- WHAT YOU SHOULD DO: Select and copy out every line in the records containing "none".

- SUPPLIED INFORMATION:
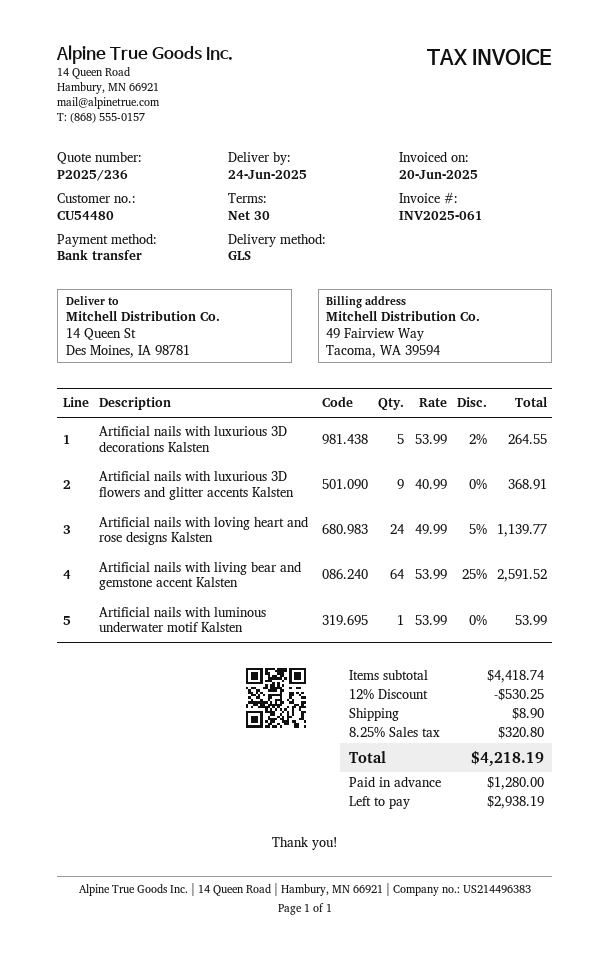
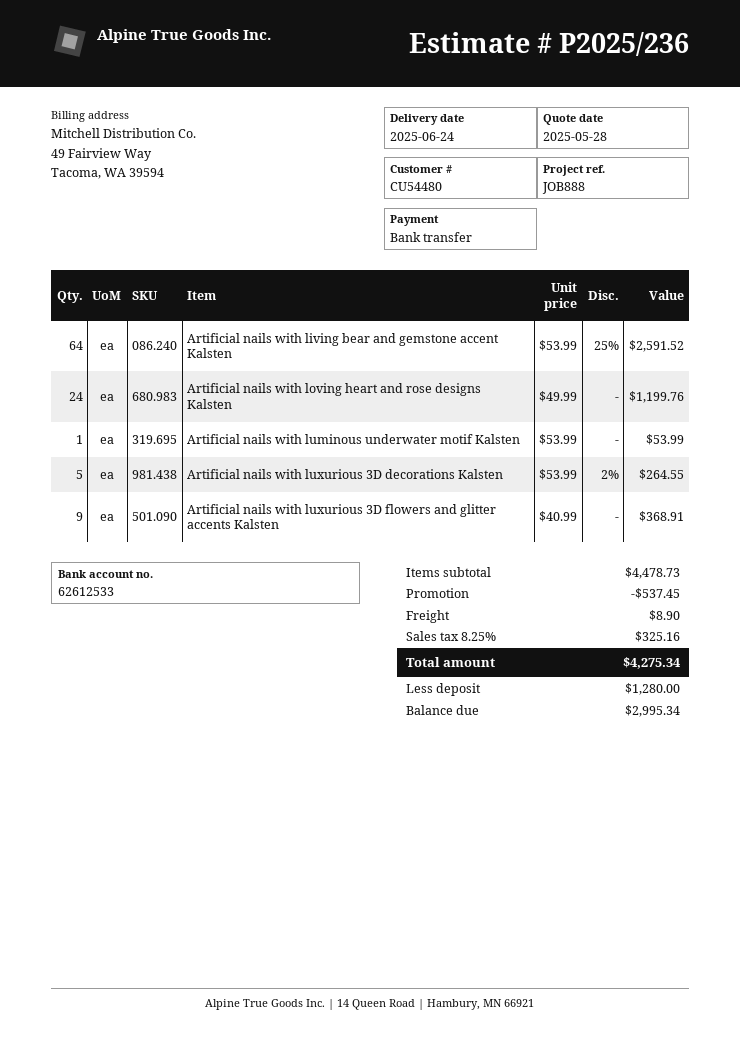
Artificial nails with loving heart and rose designs Kalsten: 24 x 49.99 - 5% = 1139.77 -> 24 x 49.99 = 1199.76
subtotal: 4418.74 -> 4478.73
discount: 530.25 -> 537.45
tax: 8.25% = 320.80 -> 8.25% = 325.16
total: 4218.19 -> 4275.34
balance: 2938.19 -> 2995.34

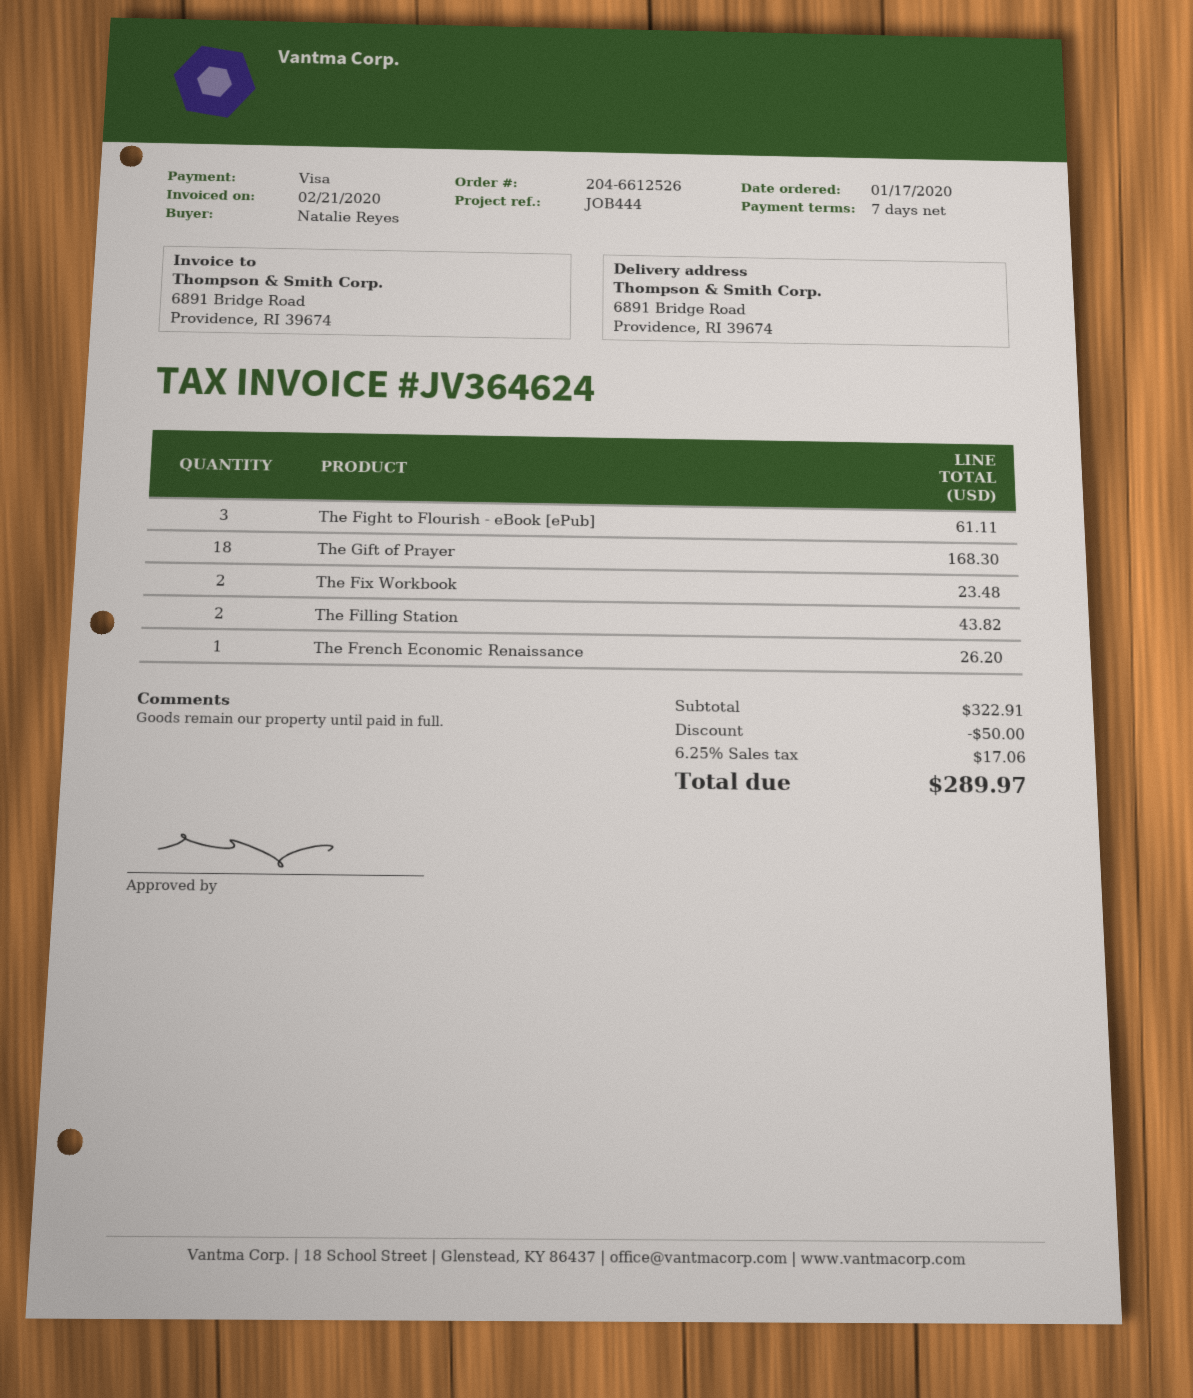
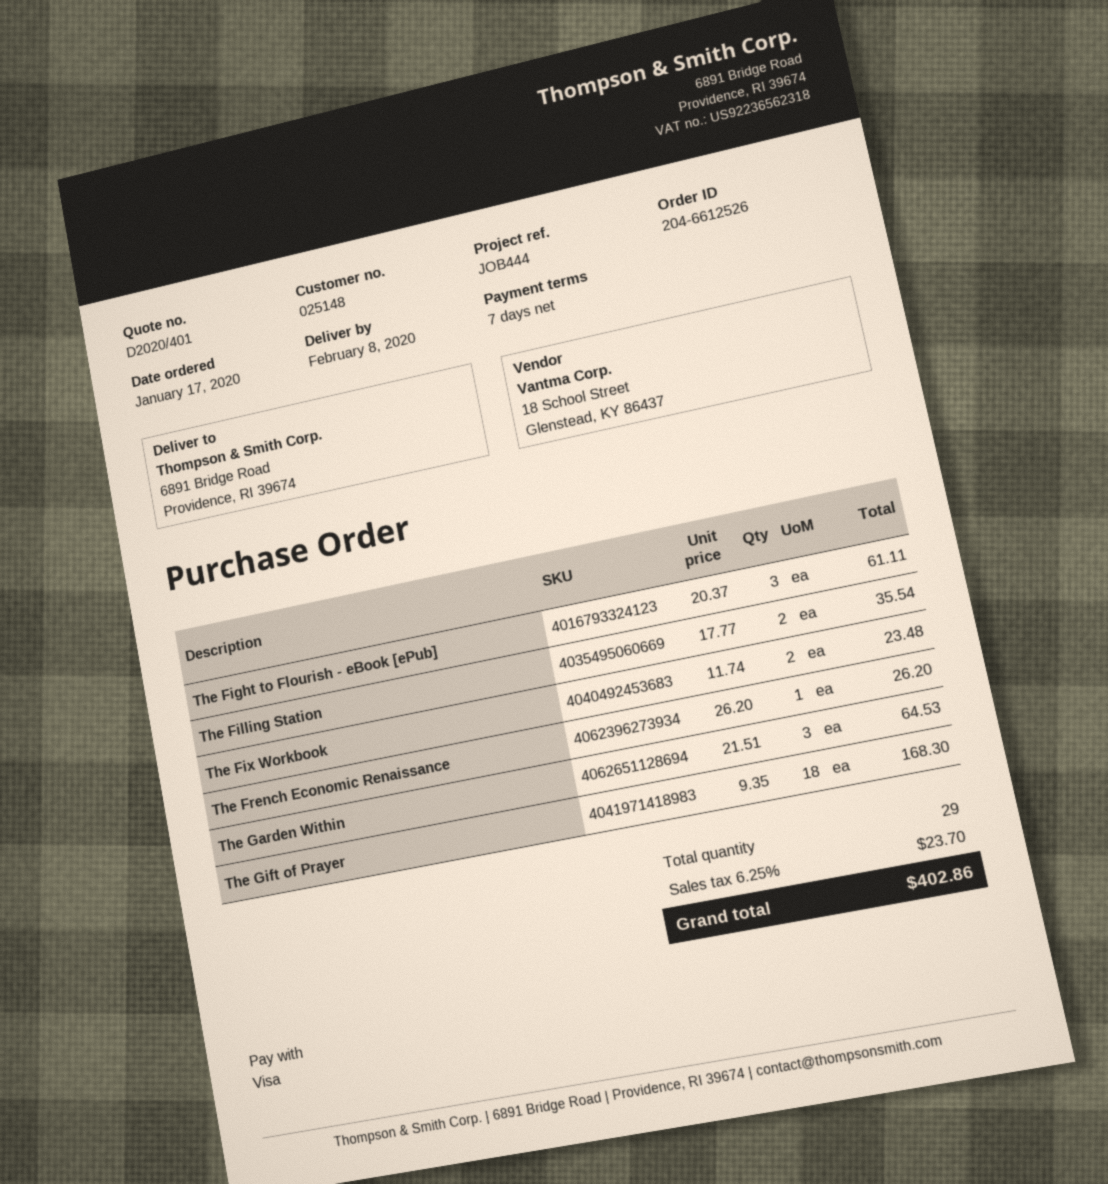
The Filling Station: 2 for 43.82 -> 2 for 35.54
The Garden Within: none -> 3 for 64.53
discount: 50.00 -> none
tax: 6.25% = 17.06 -> 6.25% = 23.70
total: 289.97 -> 402.86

- THE COMPLETED TASK:
The Garden Within: none -> 3 for 64.53
discount: 50.00 -> none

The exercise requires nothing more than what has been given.